Selasa (27/1/2026), jejaring duniasantri (JDS) akan menggelar acara tumpengan dan diskusi buku di kantor JDS, Jalan Garuda II, Kelurahan Pasir Gunung Selatan, Cimanggis, Depok, Jawa Barat. Acara ini digelar dalam rangka menyambut tahun ketujuh perjalanan JDS.
Adapun, buku yang didiskusikan berjudul Imajinasi: The Future Society – Pandangan Para Aktivis Nahdliyin.


Pemilihan format “tumpengan” dalam kegiatan ini bukan sekadar seremoni, melainkan penanda kultural yang berakar kuat dalam tradisi santri dan kebudayaan Nusantara. Tumpeng merepresentasikan doa, rasa syukur, serta harapan atas keberlanjutan ikhtiar kolektif. Dalam kosmologi Jawa dan tradisi pesantren, tumpeng juga menjadi simbol hubungan vertikal manusia dengan Tuhan sekaligus relasi horizontal antarsesama—nilai-nilai yang sejalan dengan semangat literasi, kebersamaan, dan keberpihakan sosial yang selama ini dirawat komunitas duniasantri.

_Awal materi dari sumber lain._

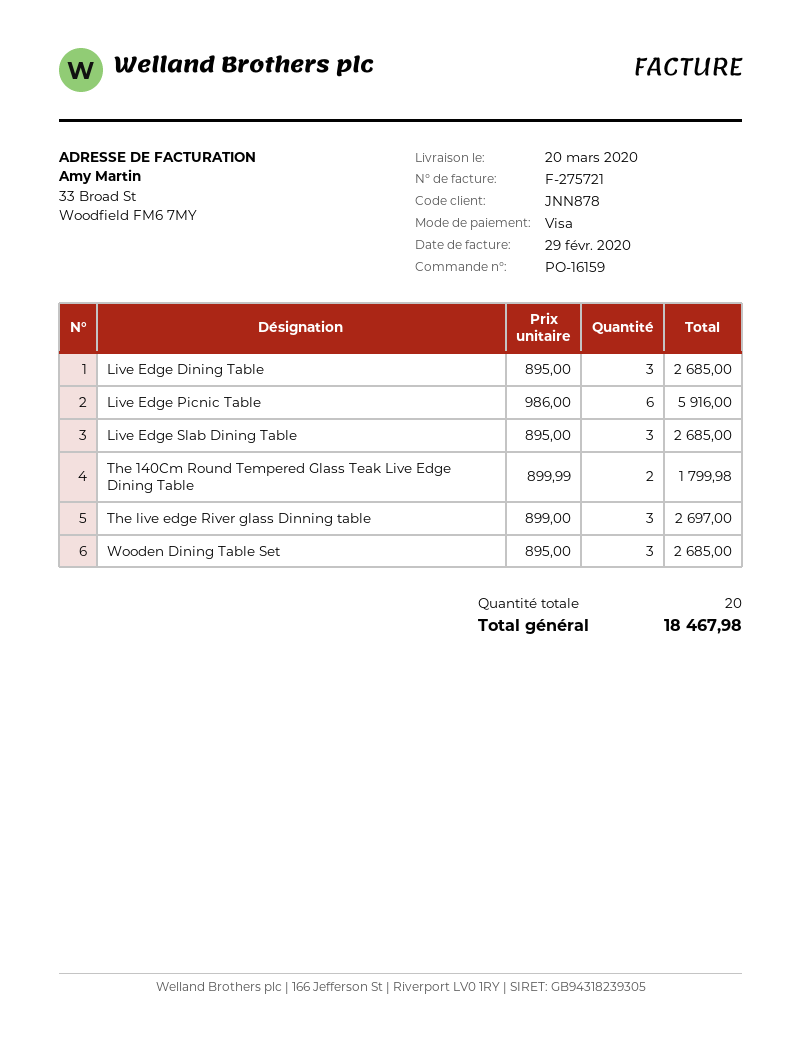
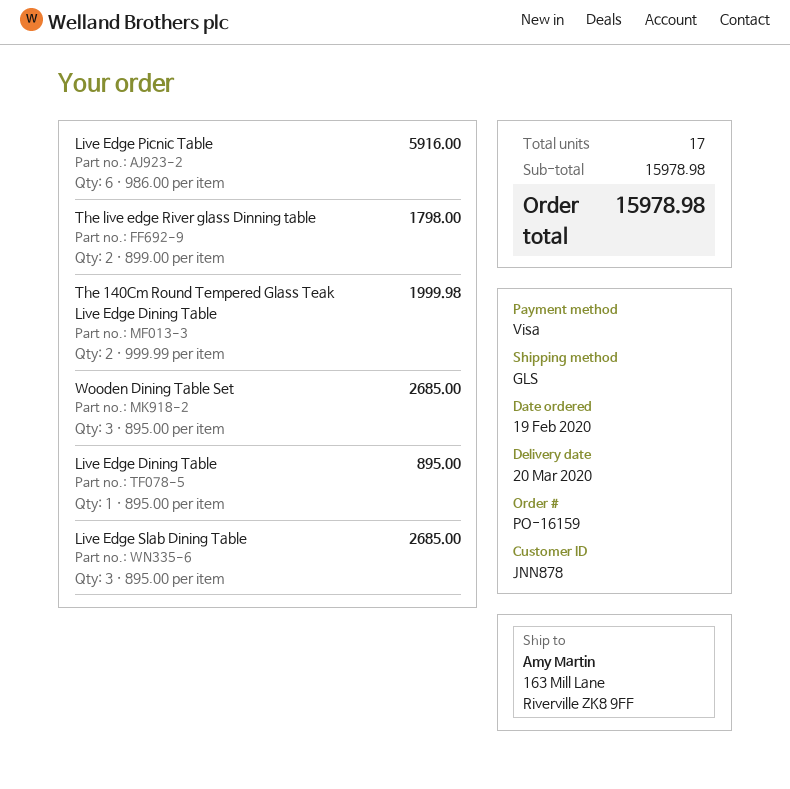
Live Edge Dining Table: 3 x 895.00 = 2685.00 -> 1 x 895.00 = 895.00
The 140Cm Round Tempered Glass Teak Live Edge Dining Table: 2 x 899.99 = 1799.98 -> 2 x 999.99 = 1999.98
The live edge River glass Dinning table: 3 x 899.00 = 2697.00 -> 2 x 899.00 = 1798.00
total quantity: 20 -> 17
total: 18467.98 -> 15978.98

Makna simbolik tersebut semakin menemukan relevansinya ketika acara ini digelar dalam momentum tahun ketujuh dan pada tanggal dua puluh tujuh. Angka tujuh memiliki kedudukan penting dalam tradisi keislaman dan Nusantara: tujuh lapis langit, tujuh putaran tawaf, hingga pitulungan (pertolongan). Tahun ketujuh dipahami sebagai fase kematangan spiritual dan sosial, penanda saat yang tepat untuk melakukan refleksi dan pembaruan. Sementara, angka dua puluh tujuh, yang merujuk pada tanggal pelaksanaan acara, kerap diasosiasikan dalam tradisi santri sebagai ruang pencarian makna dan laku perenungan—sebuah simbol ikhtiar menuju pencerahan dan tanggung jawab kebudayaan.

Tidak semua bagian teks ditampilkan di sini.